Well, I thought finally, the placement of the double leaf at the end suggested that it might signal the completion of—what? A word? A sentence?
And the single leaf?
Perhaps another sort of divider—but that left only star and dot (as I had hazily begun to label the daisy and rose), and how could any message be conveyed in a mere two symbols?
Surely I must be missing something. The colours in the embroidery? The French knots? What if there were some variation in the French knots at the centres of the starflowers? Paper in hand, I got up and lurched to my bed where the ribbons still lay, bending over to peer at the tiny stitches by quite inadequate candlelight, for by now night had fallen.
Without conscious volition I did likewise, falling onto the bed, and asleep, all in a moment, still fully dressed and with . . * / . et cetera still in hand.
CHAPTER THE EIGHTH
I SUPPOSE FLORRIE MUST HAVE COME IN BEFORE she went home, and, seeing the state of affairs and not wanting to disturb me, she had blown out the candles for the sake of safety. This to explain why, sometime during the night, I awoke to total darkness.
It was my complaining personage that awoke me, my middle regions knotted in such spasms of hunger as to veto sleep. Groaning, trying to remember who I was and what I was about, I sat up on my bed.
Then stiffened.
Something other than myself was groaning.
The house. Stealthy and frightening noises issued from it. There. CREAK.
Someone was creeping up the stairs.
Danger! cried my every nerve, for never had those steps complained so beneath Mrs. Tupper’s slight weight. I heard another creak as another person stepped on the same cantankerous board. There were two intruders; I could hear their footsteps as they felt their way upstairs in the dark.

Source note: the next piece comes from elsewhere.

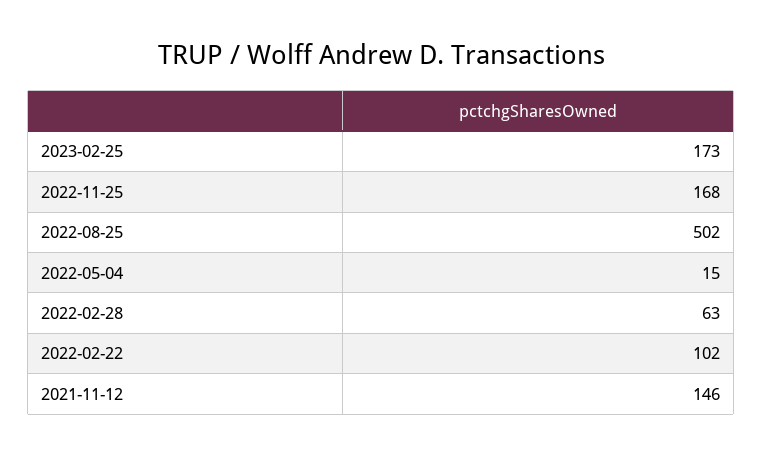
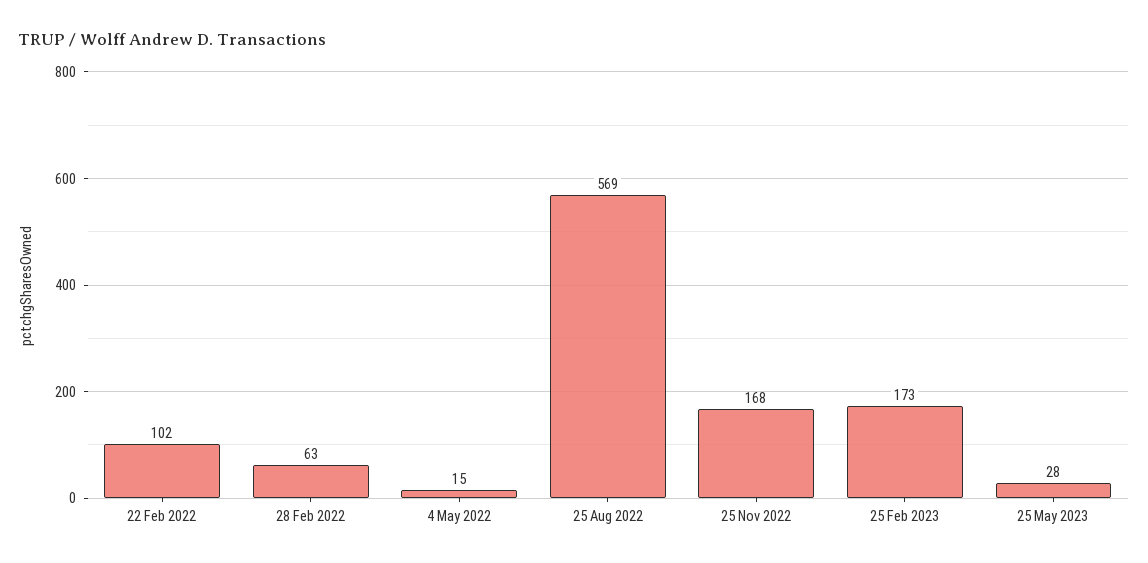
2022-08-25: 502 -> 569
2021-11-12: 146 -> none
25 May 2023: none -> 28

It is amazing how quickly one’s wits, however weary, can react when sufficiently stimulated by terror. Instantly, and as silently as possible, I raked together with my fingers all the ribbons and papers that had lain along with my personage atop the counterpane of my bed. With this precious evidence in hand, I let myself softly down to the floor on the far side of the bed from the door of my chamber.
Just as I heard the turning of the knob, I crouched flat. Just as my door opened.

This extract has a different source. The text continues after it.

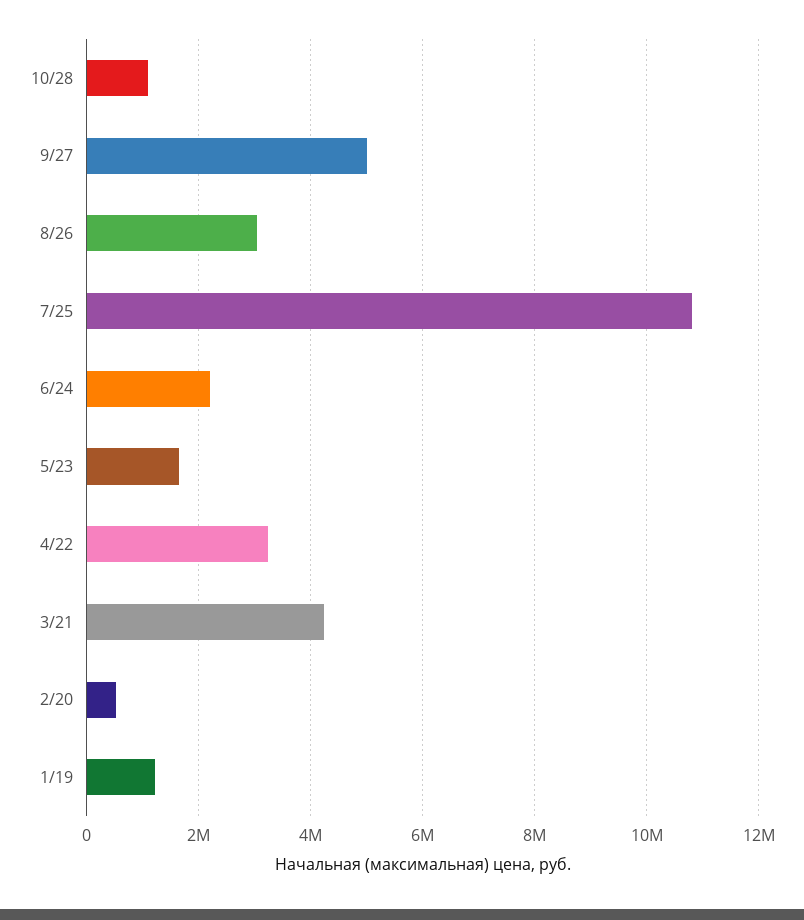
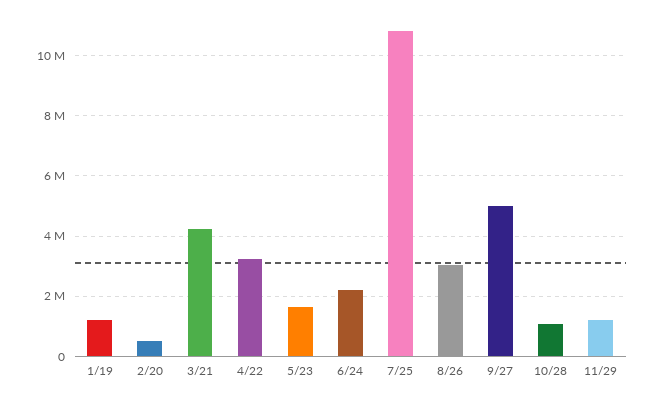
11/29: none -> 1200000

From my hiding place I could discern the spectral glimmer of a rushlight. I concentrated on remaining still, trying not even to breathe, as the intruders looked in.
“Bed’s still made up,” one of them said out loud, his deep voice giving evidence of Cockney origins. “Lodger flew the coop, by the looks of things.”
“Afraid of kidnappers, and very sensibly so,” said the other dryly. His accent, aristocratic in contrast to the first speaker’s, and his tenor voice seemed to match those of the man I had heard hailing a cab along Park Lane. “Well, as she’s not here, let’s have a couple of candles, shall we?”
They helped themselves to two of mine, lighting them with my matches, then exited the room, closing the door behind them.
I breathed out. Then, quickly but as noiselessly as possible, I got up from the floor, slipping off my shoes and laying them on the bed. Stocking-footed, I tiptoed to the door and listened.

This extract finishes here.